Materials and methods:
After screening the electronic database of COVID-19 patients retrospectively, 56 patients with mild COVID-19 infection matched the inclusion criteria and were divided into the four following groups - group having used Hydroxychloroquine (HCQ), group using doxycycline (DOX) + Ivermectin (IVR) combination, group receiving only azithromycin (AZ) and, group receiving only symptomatic treatment. The study's primary objective was to see Clinical response of well-being (CRWB) reporting time after initiating treatment onset between the four different treatment arms.
Results:
CRWB did not differ between the four groups receiving four different managements (p-value 0.846).

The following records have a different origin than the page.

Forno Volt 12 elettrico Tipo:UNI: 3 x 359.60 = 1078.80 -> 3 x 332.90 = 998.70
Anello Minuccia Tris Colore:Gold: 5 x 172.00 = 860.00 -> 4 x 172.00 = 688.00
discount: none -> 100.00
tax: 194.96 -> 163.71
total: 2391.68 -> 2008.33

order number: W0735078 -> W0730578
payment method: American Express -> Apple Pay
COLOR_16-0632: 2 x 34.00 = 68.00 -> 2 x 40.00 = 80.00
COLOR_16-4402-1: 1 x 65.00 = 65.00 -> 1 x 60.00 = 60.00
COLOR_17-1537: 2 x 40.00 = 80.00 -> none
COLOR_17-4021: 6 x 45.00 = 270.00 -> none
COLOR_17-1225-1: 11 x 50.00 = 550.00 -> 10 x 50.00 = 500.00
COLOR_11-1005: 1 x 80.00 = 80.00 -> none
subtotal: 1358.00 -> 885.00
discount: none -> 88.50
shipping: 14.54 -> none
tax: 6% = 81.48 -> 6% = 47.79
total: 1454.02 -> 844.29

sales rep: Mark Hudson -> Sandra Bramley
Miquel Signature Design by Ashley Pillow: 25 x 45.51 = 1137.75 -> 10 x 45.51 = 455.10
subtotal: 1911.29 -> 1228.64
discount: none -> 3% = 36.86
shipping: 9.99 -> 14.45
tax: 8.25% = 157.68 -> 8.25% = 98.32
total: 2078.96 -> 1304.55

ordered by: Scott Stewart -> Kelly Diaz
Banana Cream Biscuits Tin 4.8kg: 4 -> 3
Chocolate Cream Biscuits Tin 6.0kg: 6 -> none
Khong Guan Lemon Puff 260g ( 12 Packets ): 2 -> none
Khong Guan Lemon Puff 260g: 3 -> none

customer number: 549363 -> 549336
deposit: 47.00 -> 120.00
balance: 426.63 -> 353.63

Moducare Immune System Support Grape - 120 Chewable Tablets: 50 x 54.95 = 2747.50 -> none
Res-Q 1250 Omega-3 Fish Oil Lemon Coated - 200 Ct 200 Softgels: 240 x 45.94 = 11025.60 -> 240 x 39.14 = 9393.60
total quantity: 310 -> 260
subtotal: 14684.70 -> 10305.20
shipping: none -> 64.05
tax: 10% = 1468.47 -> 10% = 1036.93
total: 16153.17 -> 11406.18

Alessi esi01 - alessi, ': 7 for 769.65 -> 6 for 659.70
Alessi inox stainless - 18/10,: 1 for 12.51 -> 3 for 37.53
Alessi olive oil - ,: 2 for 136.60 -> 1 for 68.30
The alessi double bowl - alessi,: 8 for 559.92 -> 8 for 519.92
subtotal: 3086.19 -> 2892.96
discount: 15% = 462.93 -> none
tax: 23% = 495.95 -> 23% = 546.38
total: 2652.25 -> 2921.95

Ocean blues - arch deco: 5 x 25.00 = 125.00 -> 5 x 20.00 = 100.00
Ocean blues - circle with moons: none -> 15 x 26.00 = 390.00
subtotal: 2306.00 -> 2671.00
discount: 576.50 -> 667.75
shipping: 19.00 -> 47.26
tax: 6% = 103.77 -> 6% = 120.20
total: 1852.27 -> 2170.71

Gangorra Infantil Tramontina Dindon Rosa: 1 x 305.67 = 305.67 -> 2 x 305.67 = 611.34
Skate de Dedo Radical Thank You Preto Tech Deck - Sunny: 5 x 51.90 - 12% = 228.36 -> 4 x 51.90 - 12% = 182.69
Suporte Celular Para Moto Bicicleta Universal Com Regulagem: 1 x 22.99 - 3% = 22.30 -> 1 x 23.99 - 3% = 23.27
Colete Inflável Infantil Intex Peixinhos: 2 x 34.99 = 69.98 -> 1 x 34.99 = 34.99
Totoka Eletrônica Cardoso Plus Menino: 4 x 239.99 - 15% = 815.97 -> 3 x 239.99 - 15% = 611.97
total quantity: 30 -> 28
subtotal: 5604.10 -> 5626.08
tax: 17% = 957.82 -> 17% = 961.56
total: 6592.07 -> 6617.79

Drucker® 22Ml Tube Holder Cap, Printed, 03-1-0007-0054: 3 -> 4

There was significant correlation between blood levels of LDH (p-value 0.001), CRP (p-value 0.03) and D-dimer (p-value 0.04) with CRWB in IVR+DOX group and, between LDH (p-value 0.001), CRP (p-value 0.01) and age (p-value 0.035) with CRWB in the symptomatic management group.
Conclusion:
Mild COVID-19 infection in patients having low-risk to progress can be managed symptomatically without any specific drug intervention.
Key Words:
COVID 19, Therapeutic Interventions, Symptomatic Management
Introduction: As of 9th January 2021, there has been a worldwide record hit of 87,273,380 cases and 1,899,440 deaths due to the COVID-19 [1]. Guidelines have been quite variable when it comes to treating mild COVID-19 infections, from only symptomatic treatments as per National Institutes of Health (NIH) [2] to IVR+DOX or HCQ in others [3]. These varied recommendations are always creating confusion amongst physicians. There is no universally accepted or recommended guideline on mild COVID-19 infection treatment.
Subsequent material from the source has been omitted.